Saturday, August 29, 2009

Jesus don't want me for a sunbeam, sunbeams are never made like me.

Tucson sunsets are so damn beautiful. Sort of makes a girl want to shake off her cynicism, grab the hand of a nice boy and live happily ever after. Now if only I can find one. Kurt Cobain is on TV right now. GOSH I forgot how much I love Kurt Cobain. Now that's a guy I would walk off into the sunset with...well, I suppose it would be more like a drug induced stagger into the sunset. While I wait for my deceased, imaginary boyfriend to be resurrected, I will just watch the sunset from my front steps.

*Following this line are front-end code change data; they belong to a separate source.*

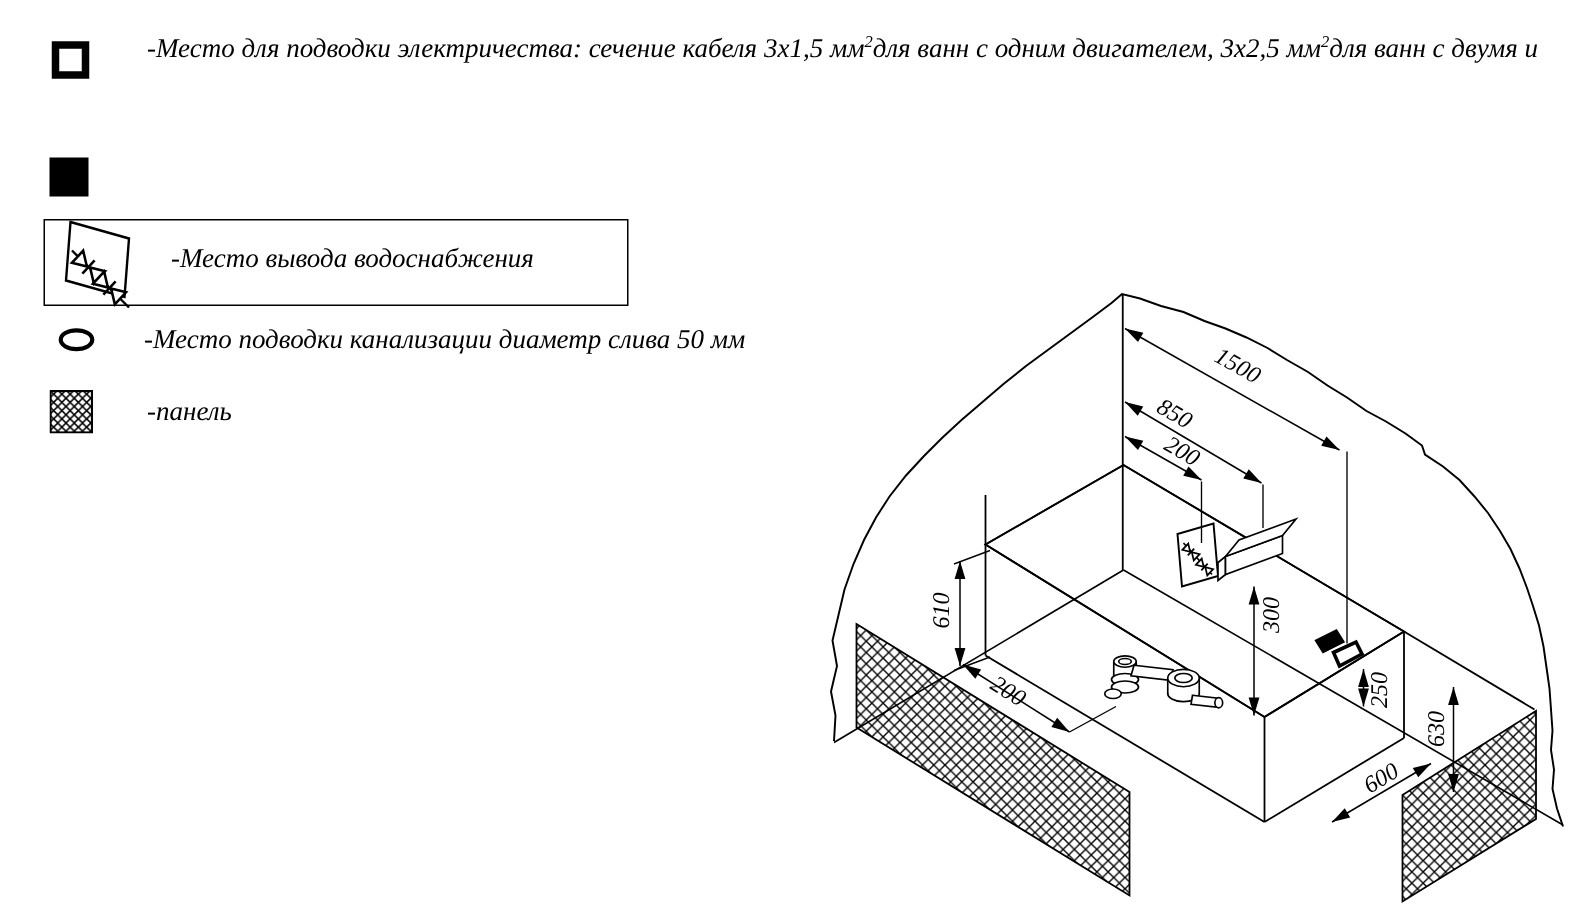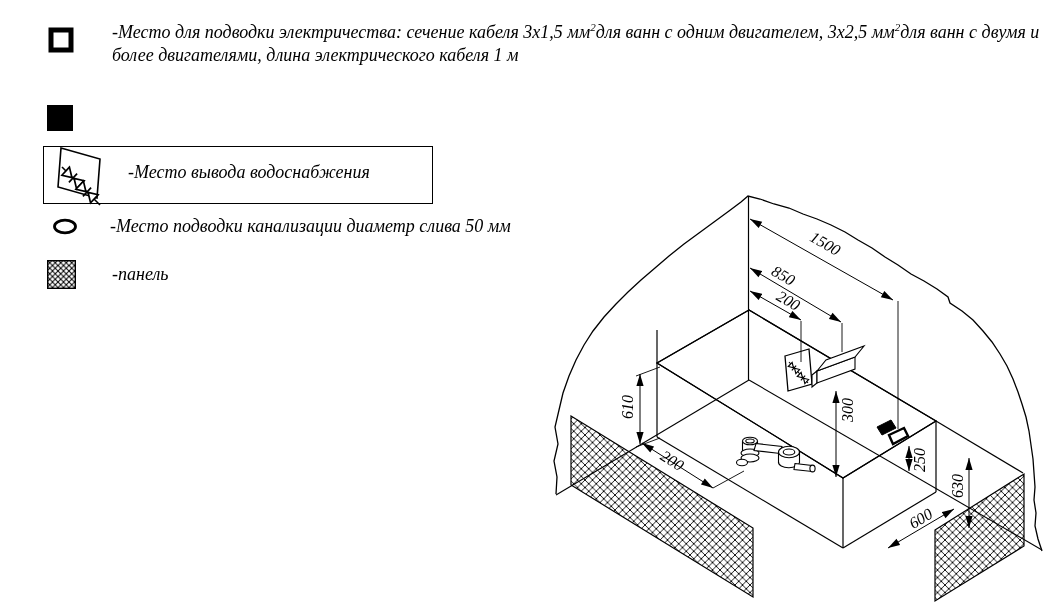--- a/index.html
+++ b/index.html
@@ -7,28 +7,27 @@
        font-family:"Liberation Serif",serif;color:#000;}
   .abs{position:absolute;}
   .lg-text{font-style:italic;font-size:18px;line-height:23px;white-space:nowrap;}
   .lg-text sup{font-size:11px;line-height:0;}
   .legend-box{border:1.4px solid #000;}
   svg text{font-family:"Liberation Serif",serif;font-style:italic;font-size:16px;fill:#000;}
 </style>
 </head>
 <body>
 
-<div class="abs" style="left:16px;top:0;width:967px;height:300px;">
+<div class="abs" style="left:2px;top:0;width:967px;height:300px;">
 
   <svg class="abs" style="left:32px;top:27px;" width="26" height="26" viewBox="0 0 26 26">
     <rect x="3" y="3" width="20" height="20" fill="#fff" stroke="#000" stroke-width="5"></rect>
   </svg>
   <div class="abs lg-text" style="left:96px;top:21px;">
     <span>-Место для подводки электричества: сечение кабеля 3х1,5 мм</span><sup>2</sup><span>для ванн с одним двигателем, 3х2,5 мм</span><sup>2</sup><span>для ванн с двумя и</span><br>
-    <span>более двигателями, длина электрического кабеля 1 м</span>
   </div>
 
   <svg class="abs" style="left:30px;top:104px;" width="28" height="28" viewBox="0 0 28 28">
     <rect x="1" y="1" width="26" height="26" fill="#000"></rect>
   </svg>
 
   <div class="abs legend-box" style="left:27px;top:146px;width:388px;height:56px;"></div>
   <svg class="abs" style="left:38px;top:145px;" width="54" height="62" viewBox="0 0 54 62">
     <polygon points="7,3 46,14 43,53 4,42" fill="#fff" stroke="#000" stroke-width="1.6"></polygon>
     <line x1="8" y1="22" x2="46" y2="60" stroke="#000" stroke-width="1.6"></line>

Even though I may not have someone to fucking frolic in the wind with doesn't mean I'm not happy. I'm loving Tucson more and more everyday. I have to admit, after moving here from the progressive Northwest, I was a bit skeptical of this desert town. There are parts of Oregon I miss but I'm finding beauty in this mass of dirt. Even though I finally feel at home in Tucson, Arizona, I would say the thing I miss most about Portland, Oregon are the people. Not to bash on Tucson (I cannot say enough about how much I really love living here) but Portland totally one ups you on the quality of people. That is NOT to say that I haven't met some amazing people in Tucson, I'm just sayin'. Kind of like how New York is known for it's fast paced, jaded jerks; Portland is known for it's friendly, environmentally aware, hippies.

Now I know every city has it's fair share of douche bags, yes Portland, even you have a handful of d-bags running the streets (they're usually located at Dirty and McFadden's). But why is it that I seem to meet EVERY douche bag in Tucson? I swear someones playing a bad joke on me. I must emanate some sort of pheromone that attracts assholes. Or maybe I just have really awful taste in guys. This desert heat has got me seeing mirages.

I'm taking a little hiatus from the bar scene. It's just getting more and more disappointing every time I go out. And now that the college kids are back in town there's even more d-bags running wild...I feel like I'm in an Ed Hardy/Affliction nightmare. Have I mentioned how I love referring to people as d-bags? I'm so mature. I miss going out with a group of friends and meeting new people who are actually genuine. It all seemed so much easier in the city of roses.

Tucson, you may get a 6.5 on the dating scene scale, but I'm in love with your sunsets. Who needs boys when you've got a gorgeous view of the skyline, a good book, and a box of Tofutti Cuties? I'm happy just daydreaming of dead rockstars.